- Born: 23 September 1843 Contin, Scotland
- Died: 5 November 1910 (aged 67) Timaru, New Zealand
- Occupations: Shepherd and Landowner
- Spouse: Elizabeth Grant
- Children: 3 Sons, 2 Daughters
- Parent(s): Ann Tait, Donald Grant

= William Grant (New Zealand) =

William Grant (23 September 1843 - 5 November 1910) was a New Zealand shepherd, stock dealer and landowner. He was born in Contin, Ross-shire, Scotland on 23 September 1843.

== Biography ==
=== Early life ===
William Grant was born on Kirkan farm, in the parish of Contin, Ross-shire, Scotland, on 23 September 1843, the son of Ann Tait and her husband, Donald Grant, a shepherd.

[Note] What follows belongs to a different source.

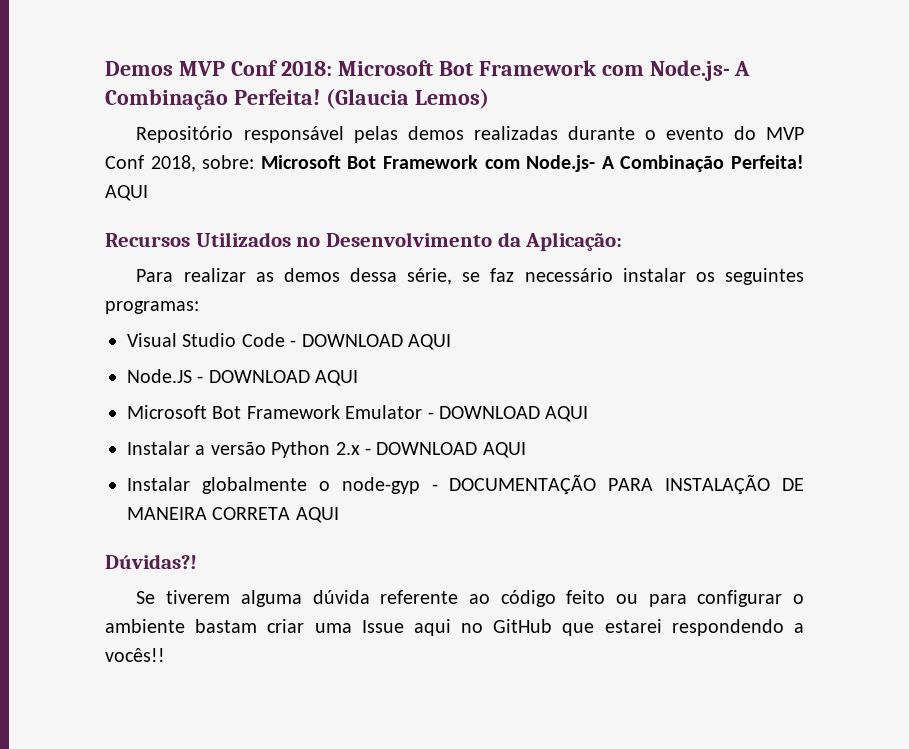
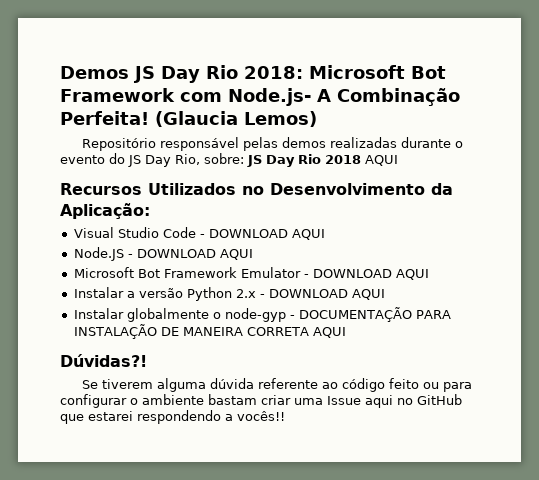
[178,60,278,76] MVP Conf -> [133,65,238,83] JS Day Rio
[765,127,804,140] [105,155,805,172] MVP Conf 2018, sobre: Microsoft Bot Framework com Node.js- A Combinação Perfeita! -> [128,153,361,167] JS Day Rio, sobre: JS Day Rio 2018
[136,268,805,285] [105,301,199,314] // Para realizar as demos dessa série, se faz necessário instalar os seguintes programas: -> (150, 211) none

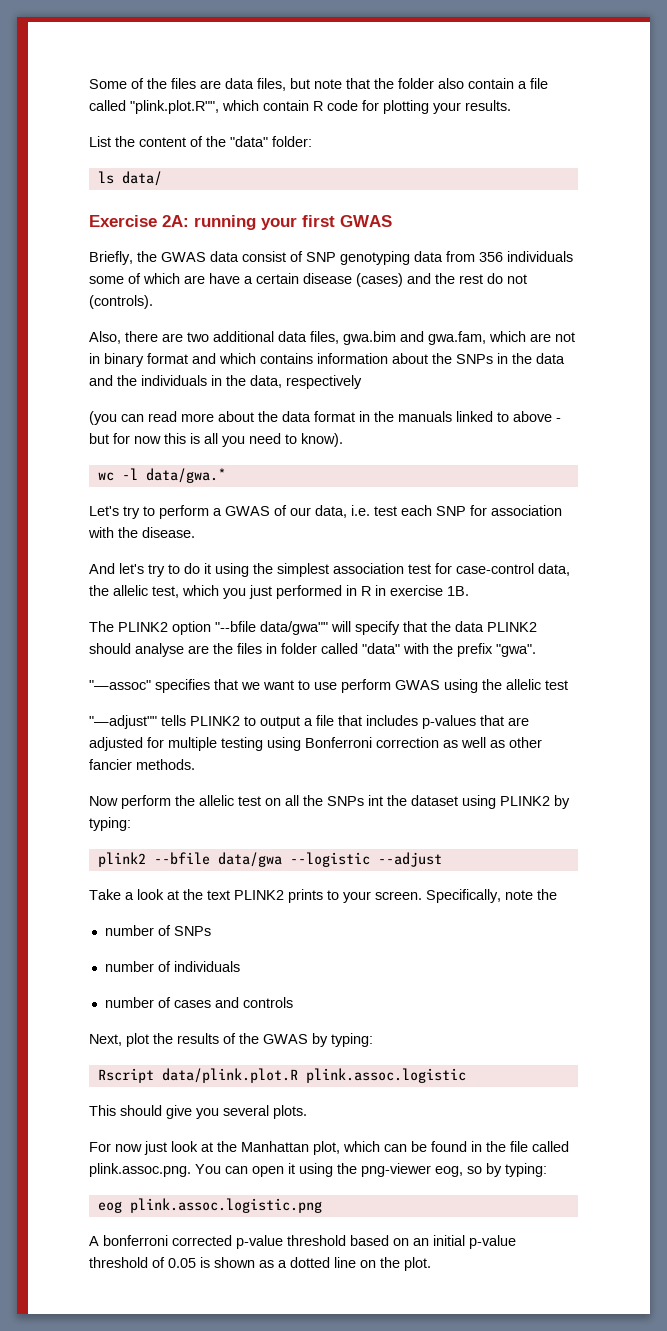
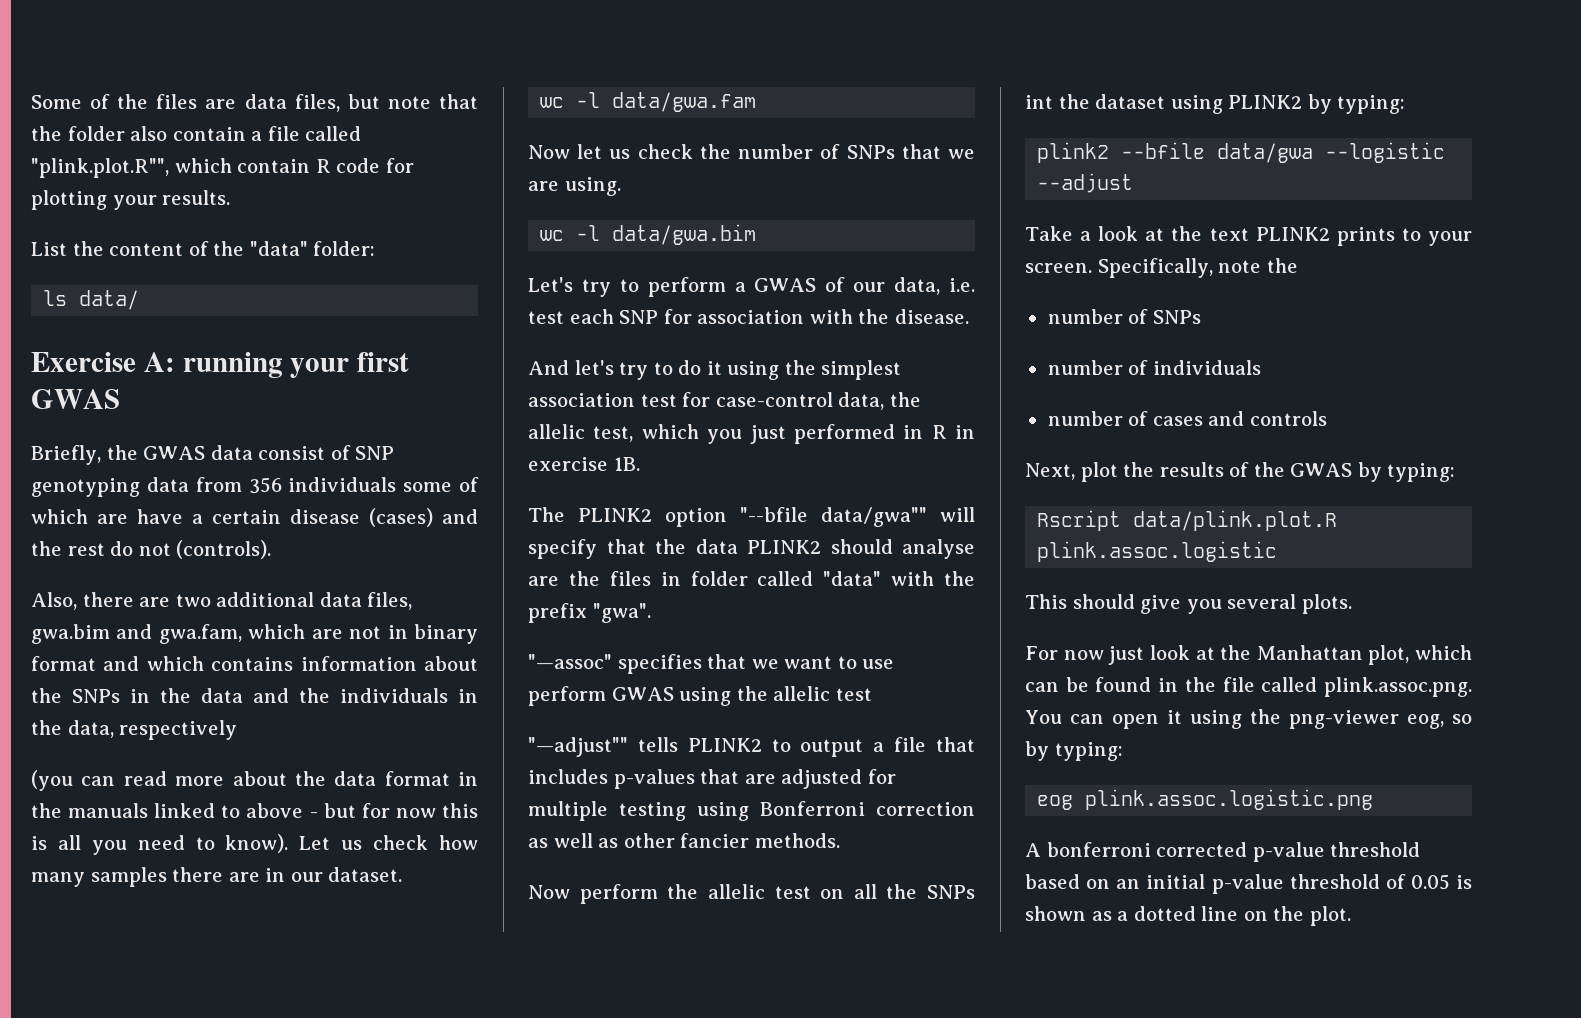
[162,215,189,227] 2A: -> [143,352,175,372] A:
[97,468,226,483] // wc -l data/gwa.* -> [299,835,479,850] [31,867,403,887] [540,92,757,112] [528,144,975,159] [528,177,621,196] [540,224,757,245] Let us check how many samples there are in our dataset. // wc -l data/gwa.fam // Now let us check the number of SNPs that we are using. // wc -l data/gwa.bim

=== Marriage and family ===
Grant married Elizabeth Helen Allan, the daughter of Robert Allan, a Timaru contractor, near Timaru on 30 April 1884. There were three sons and two daughters of the marriage. Their second son was Robert Allan Grant, a lieutenant in the RAF.

=== Career ===
==== Mutton Farm ====
With an older brother, Andrew, William set out for New Zealand in 1864 on the Eastern Empire, arriving at Lyttelton in January 1865. On the day they arrived Charles Tripp of Orari Gorge station was at the port looking for shepherds for his run in South Canterbury. Observing a fine-looking sheep-dog with the Grant brothers, and assuming that only good shepherds would bring such a dog with them, he hired both men. Andrew was later appointed manager of Orari Gorge.
In addition to wages, William was allowed to run some cattle of his own on part of Orari Gorge. This gave him a start in stock dealing, at which he was to become extremely successful, and he soon progressed into business as a full-time stock dealer. At first he drove cattle to the West Coast to supply beef to goldminers, but he was soon handling large numbers of sheep as well. During the 1870s William made Temuka his headquarters for a stock dealing business which in time extended well beyond Canterbury.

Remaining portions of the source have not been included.